## Task description
Nothing but the line holding "- Moodle編Link" and the lines after it, through the end of the records, should be set down, each exactly as it is.

── Provided data

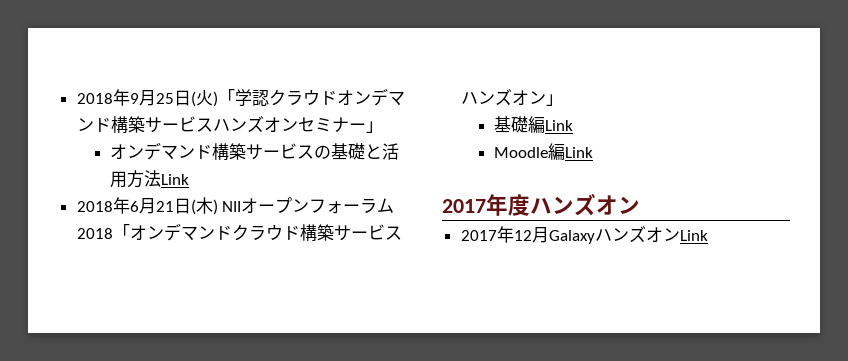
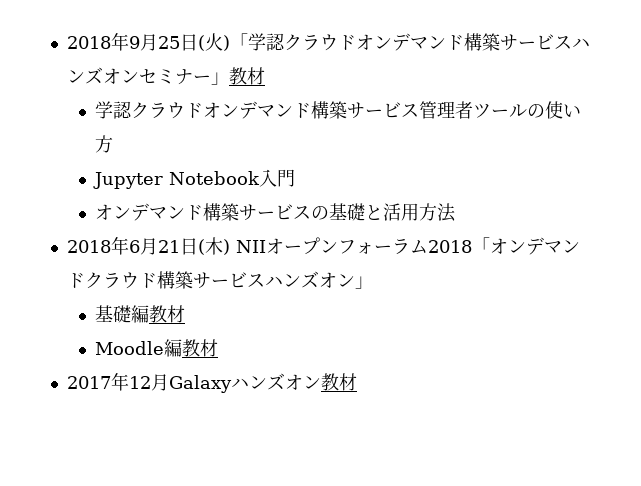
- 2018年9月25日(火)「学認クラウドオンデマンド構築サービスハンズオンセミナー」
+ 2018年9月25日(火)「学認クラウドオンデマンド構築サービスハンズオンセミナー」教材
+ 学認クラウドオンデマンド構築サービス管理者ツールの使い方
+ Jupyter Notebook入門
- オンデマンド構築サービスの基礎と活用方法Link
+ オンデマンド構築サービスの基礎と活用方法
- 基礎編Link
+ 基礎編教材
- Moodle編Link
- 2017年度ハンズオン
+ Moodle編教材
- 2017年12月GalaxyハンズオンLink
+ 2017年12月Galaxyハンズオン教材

────

## Response to the exercise
- Moodle編Link
- 2017年度ハンズオン
+ Moodle編教材
- 2017年12月GalaxyハンズオンLink
+ 2017年12月Galaxyハンズオン教材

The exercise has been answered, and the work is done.